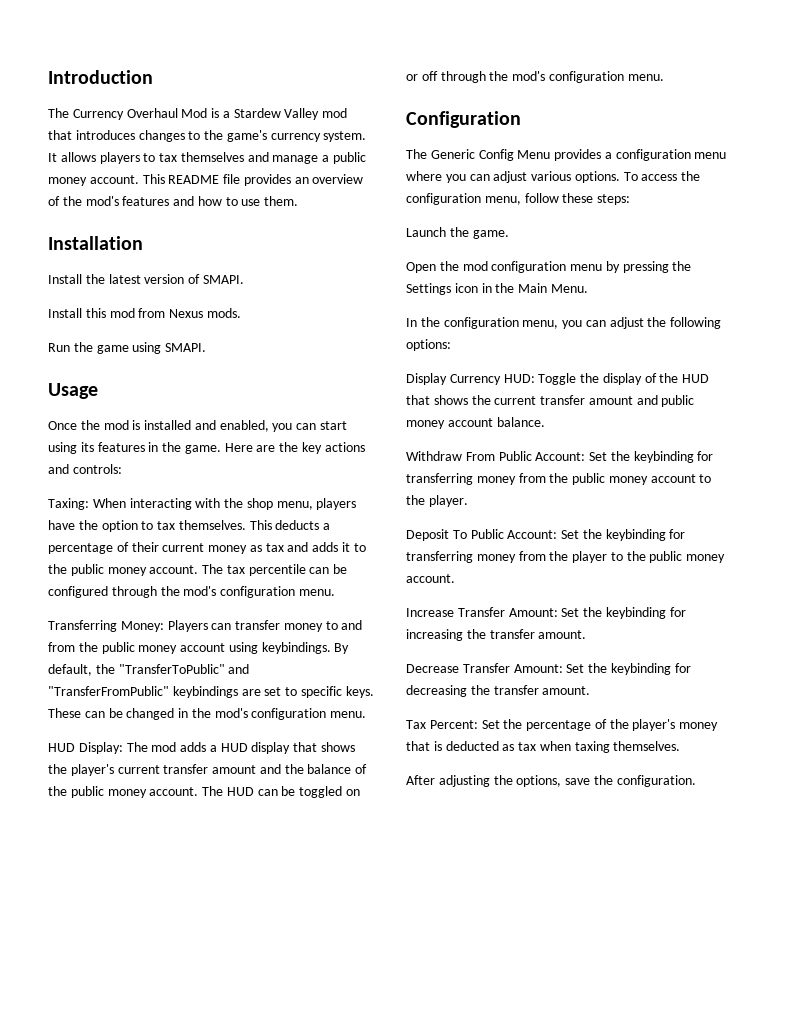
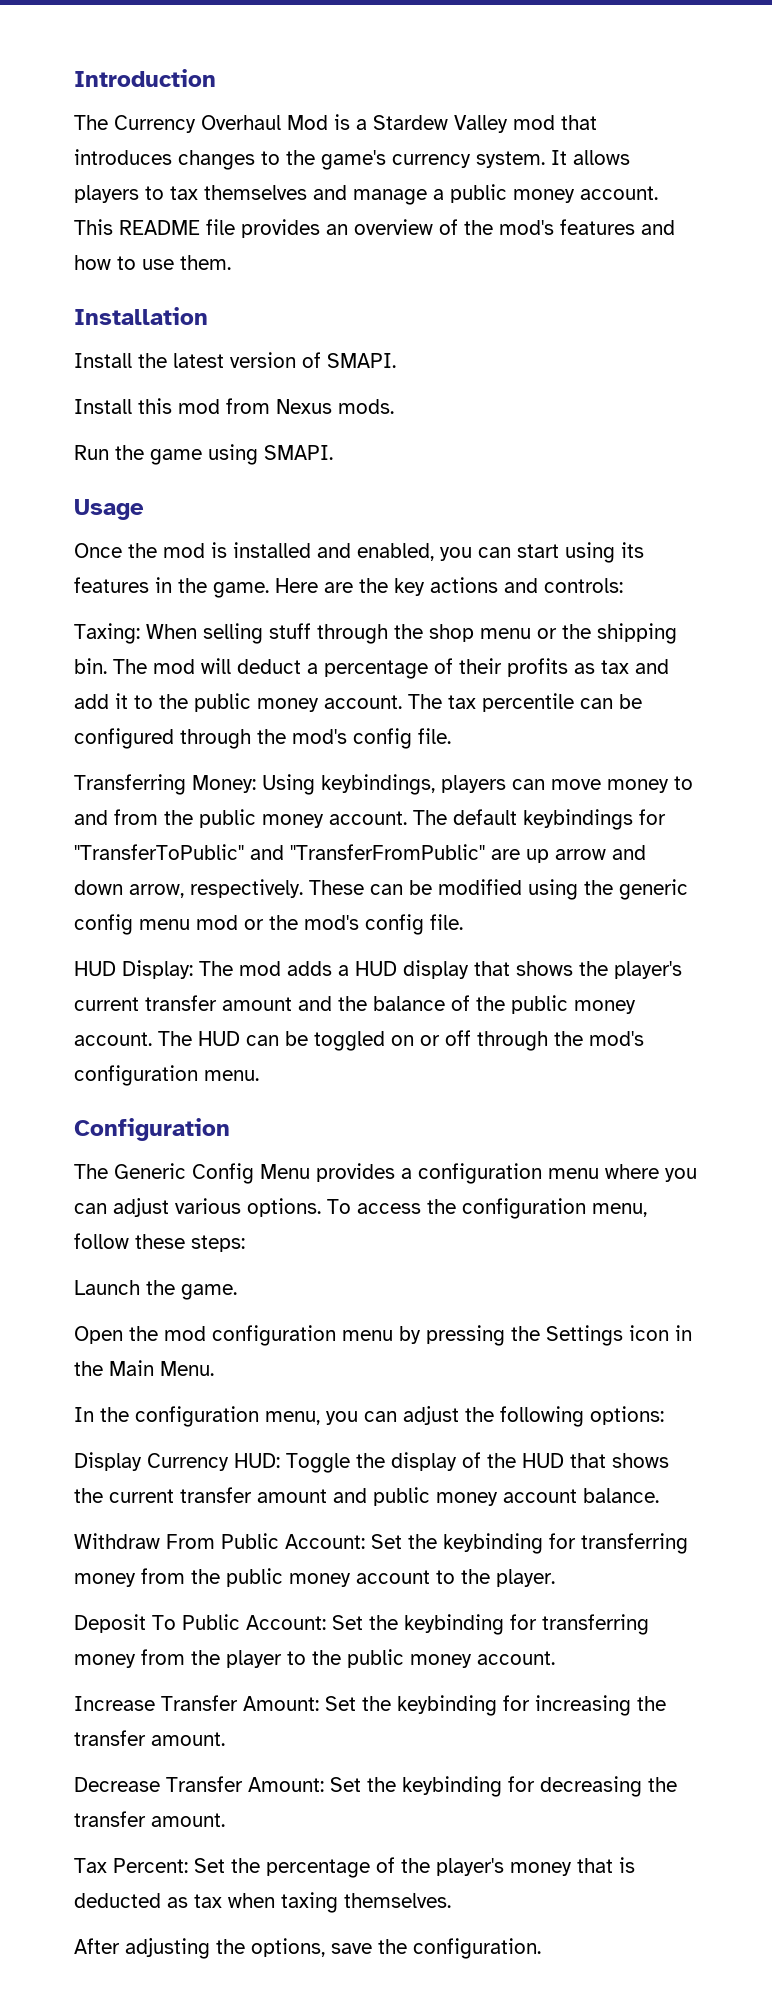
- Taxing: When interacting with the shop menu, players have the option to tax themselves. This deducts a percentage of their current money as tax and adds it to the public money account.
+ Taxing: When selling stuff through the shop menu or the shipping bin. The mod will deduct a percentage of their profits as tax and add it to the public money account.
- The tax percentile can be configured through the mod's configuration menu.
+ The tax percentile can be configured through the mod's config file.
- Transferring Money: Players can transfer money to and from the public money account using keybindings. By default, the "TransferToPublic" and "TransferFromPublic" keybindings are set to specific keys. These can be changed in the mod's configuration menu.
+ Transferring Money: Using keybindings, players can move money to and from the public money account. The default keybindings for "TransferToPublic" and "TransferFromPublic" are up arrow and down arrow, respectively. These can be modified using the generic config menu mod or the mod's config file.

++++++

● Task:
An unchanged copy of the listing, with no pictures, should be returned.

● Answer area:
- Taxing: When interacting with the shop menu, players have the option to tax themselves. This deducts a percentage of their current money as tax and adds it to the public money account.
+ Taxing: When selling stuff through the shop menu or the shipping bin. The mod will deduct a percentage of their profits as tax and add it to the public money account.
- The tax percentile can be configured through the mod's configuration menu.
+ The tax percentile can be configured through the mod's config file.
- Transferring Money: Players can transfer money to and from the public money account using keybindings. By default, the "TransferToPublic" and "TransferFromPublic" keybindings are set to specific keys. These can be changed in the mod's configuration menu.
+ Transferring Money: Using keybindings, players can move money to and from the public money account. The default keybindings for "TransferToPublic" and "TransferFromPublic" are up arrow and down arrow, respectively. These can be modified using the generic config menu mod or the mod's config file.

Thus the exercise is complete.